Survey design simulation (DSsim) case study; Laura Marshall

library(knitr)
library(DSsim)

This case study shows you how to use the R package DSsim (Marshall 2014) to compare the performance of different survey designs. We will replicate the analyses of Sections 3.5.2 and 12.1.1 of the book.

1 Getting started

Ensure you have administrator privileges on your computer and install the necessary R packages.

needed.packages <- c("DSsim", "mrds", "shapefiles", "splancs")
myrepo <- "http://cran.rstudio.com"
install.packages(needed.packages, repos = myrepo)

1.1 Directory structure for files in this project

Examine the other files and folders in the “DSsim_ study” folder. There are three files starting with the name “Region” and ending with .dbf, .shp and .shx, these files make up the shapefile for the survey region. The density.surface.robj file is the density surface for the survey region. The Survey Transects folder contains a folder for each of the designs you are asked to look at, these contain the transect shapefiles. The Results folder contains the results from 999 replications as this can take a good few hours to run. Select the directory that contains these files.

The DSsim Example Distance project is included so you can view the specification of the designs if you wish, or you could even have a go at testing out a new design.

2 Creating a new simulation

2.1 Creating a region object

Read the Region shapefile into R.

library(shapefiles)
region.shapefile <- read.shapefile("DSsim_study/Region")

Next create the region object using this shapefile. As there are no strata in this example, you just need to provide a name for your survey region and specify the units (metres, m).

region <- make.region(region.name = "Survey Region", units = "m", shapefile = region.shapefile)

View the resulting object:

plot(region, plot.units = "km")

 

4raaaaabjru5erkjgg

2.2 Creating a density object

Now create a density object within this region.
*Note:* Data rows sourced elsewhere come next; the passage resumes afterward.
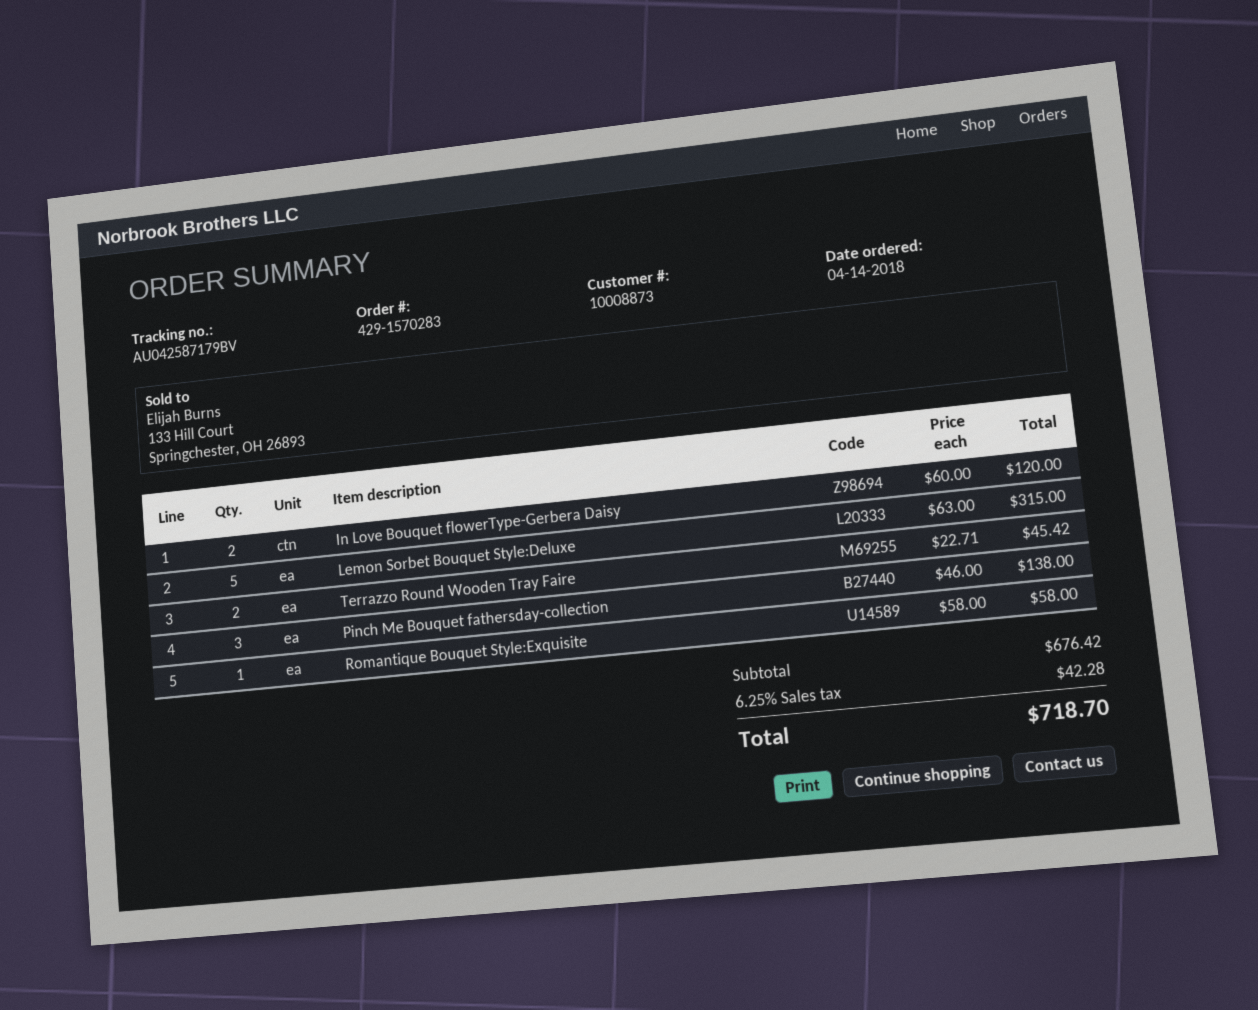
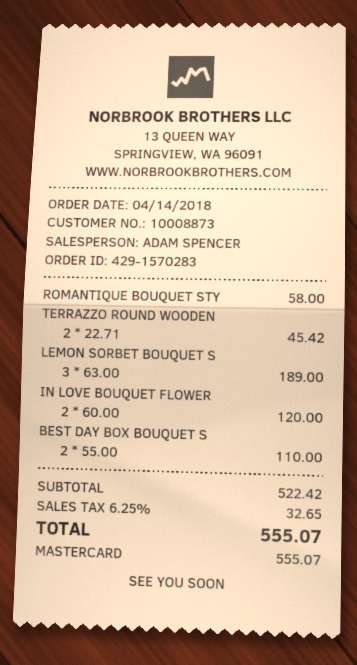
Lemon Sorbet Bouquet Style:Deluxe: 5 x 63.00 = 315.00 -> 3 x 63.00 = 189.00
Pinch Me Bouquet fathersday-collection: 3 x 46.00 = 138.00 -> none
BEST DAY BOX BOUQUET S: none -> 2 x 55.00 = 110.00
subtotal: 676.42 -> 522.42
tax: 6.25% = 42.28 -> 6.25% = 32.65
total: 718.70 -> 555.07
For this study, a density surface has already been created, but you can experiment with the options in the next code chunk to define one yourself.

You can create other density surfaces by creating a density object based on a uniform density grid over the area, and adding some hot spots (or low spots).

density <- make.density(region = region, x.space = 1000, y.space = 1000, constant = 4e-08)
density <- add.hotspot(density, centre = c(-2500, 2224000), sigma = 10000, amplitude = 1e-08)
density <- add.hotspot(density, centre = c(0, 2184000), sigma = 18000, amplitude = -5e-09)

Load the density surface and view the data that comprise the surface.

load("DSsim_study/density.surface.robj")
kable(density.surface[[1]][1:5, ])
x y density
17071.09 2152699 1e-07
18071.09 2152699 1e-07
15071.09 2153699 1e-07
16071.09 2153699 1e-07
17071.09 2153699 1e-07

The density surface is a data set of x and y locations and corresponding densities at each point.

To create the density object, you need to provide the density surface, the region object for which it was created, and the grid spacing that was used. I used a grid spacing of 1000m in both the x and y directions to create this density surface.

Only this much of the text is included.